(Beginning of GIVEN ENTRIES)

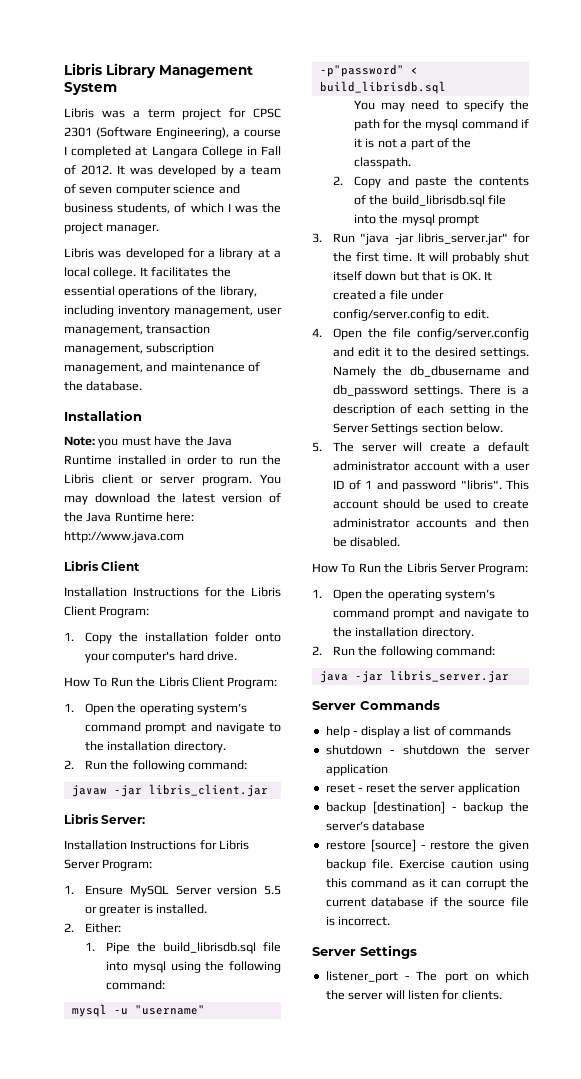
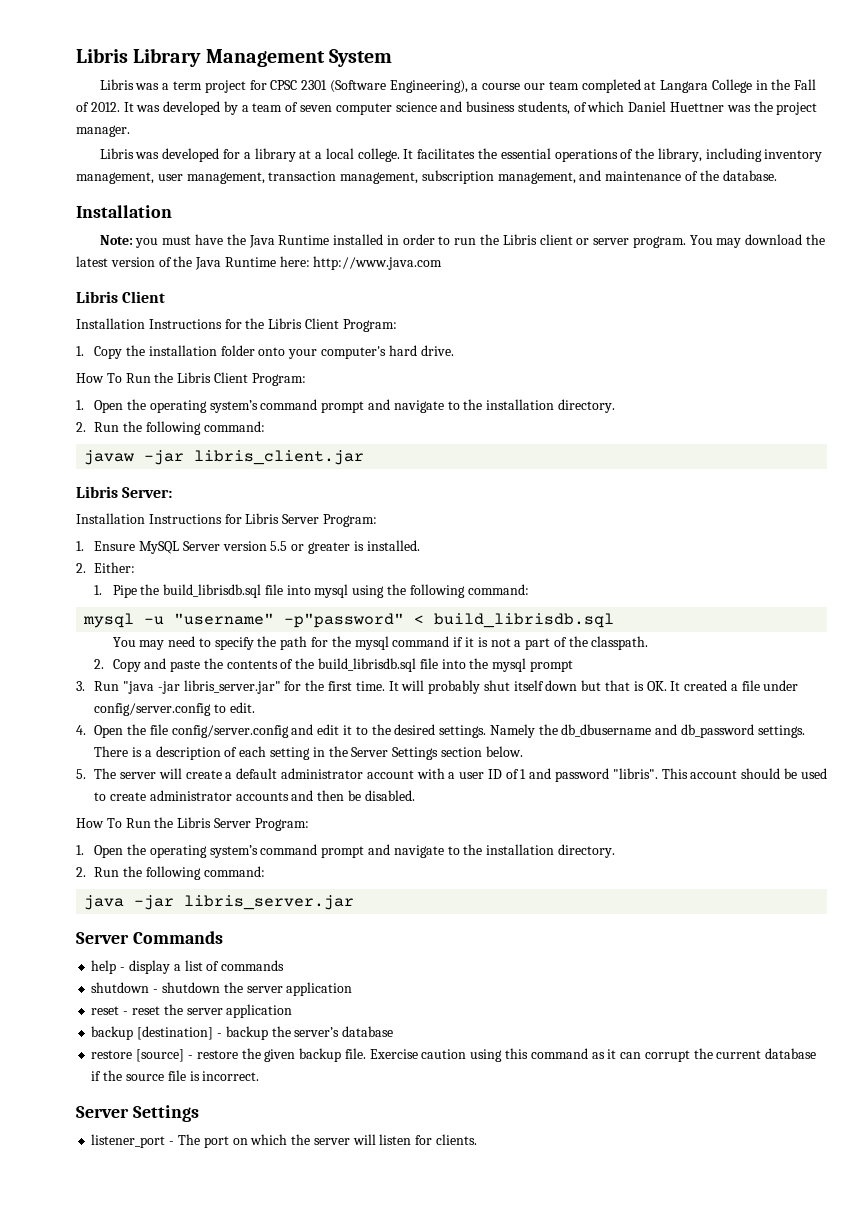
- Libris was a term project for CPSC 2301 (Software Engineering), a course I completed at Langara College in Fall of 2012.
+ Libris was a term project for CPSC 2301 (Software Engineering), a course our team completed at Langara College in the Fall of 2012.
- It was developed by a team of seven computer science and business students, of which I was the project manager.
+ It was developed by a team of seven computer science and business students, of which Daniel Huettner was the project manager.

(End of GIVEN ENTRIES)
(Beginning of GIVEN ENTRIES)

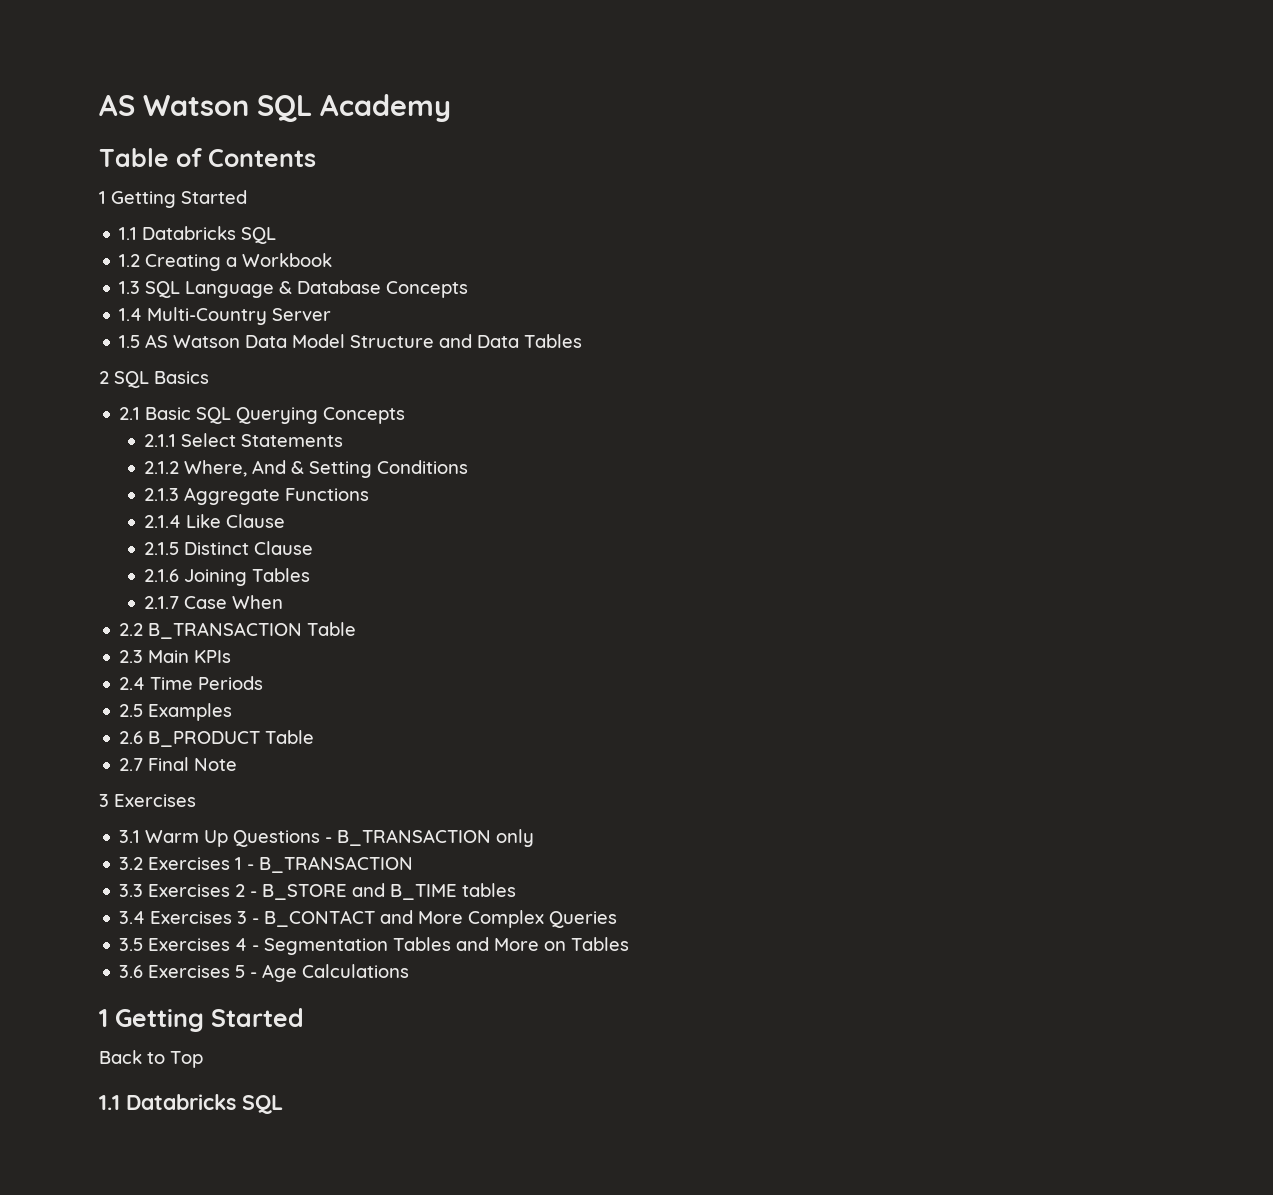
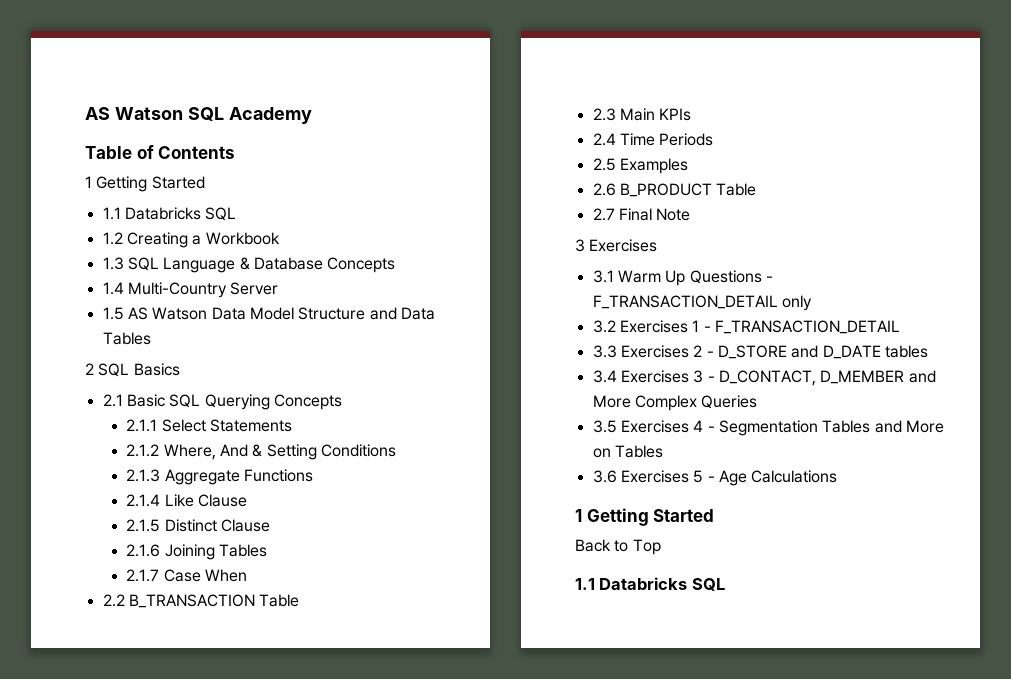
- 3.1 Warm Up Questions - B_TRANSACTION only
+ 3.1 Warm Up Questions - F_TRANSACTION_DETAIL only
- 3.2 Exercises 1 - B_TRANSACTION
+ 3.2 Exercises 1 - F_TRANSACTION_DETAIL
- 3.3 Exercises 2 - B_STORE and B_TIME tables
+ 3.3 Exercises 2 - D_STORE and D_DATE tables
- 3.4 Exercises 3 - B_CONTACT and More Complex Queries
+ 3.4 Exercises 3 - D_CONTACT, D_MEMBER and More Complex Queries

(End of GIVEN ENTRIES)

Could you reproduce exactly the lines of the entries above, from the one with "and D_DATE tables" through the one with "D_MEMBER and More Complex Queries", and nothing else?

### SOLUTION TO THIS EXERCISE
+ 3.3 Exercises 2 - D_STORE and D_DATE tables
- 3.4 Exercises 3 - B_CONTACT and More Complex Queries
+ 3.4 Exercises 3 - D_CONTACT, D_MEMBER and More Complex Queries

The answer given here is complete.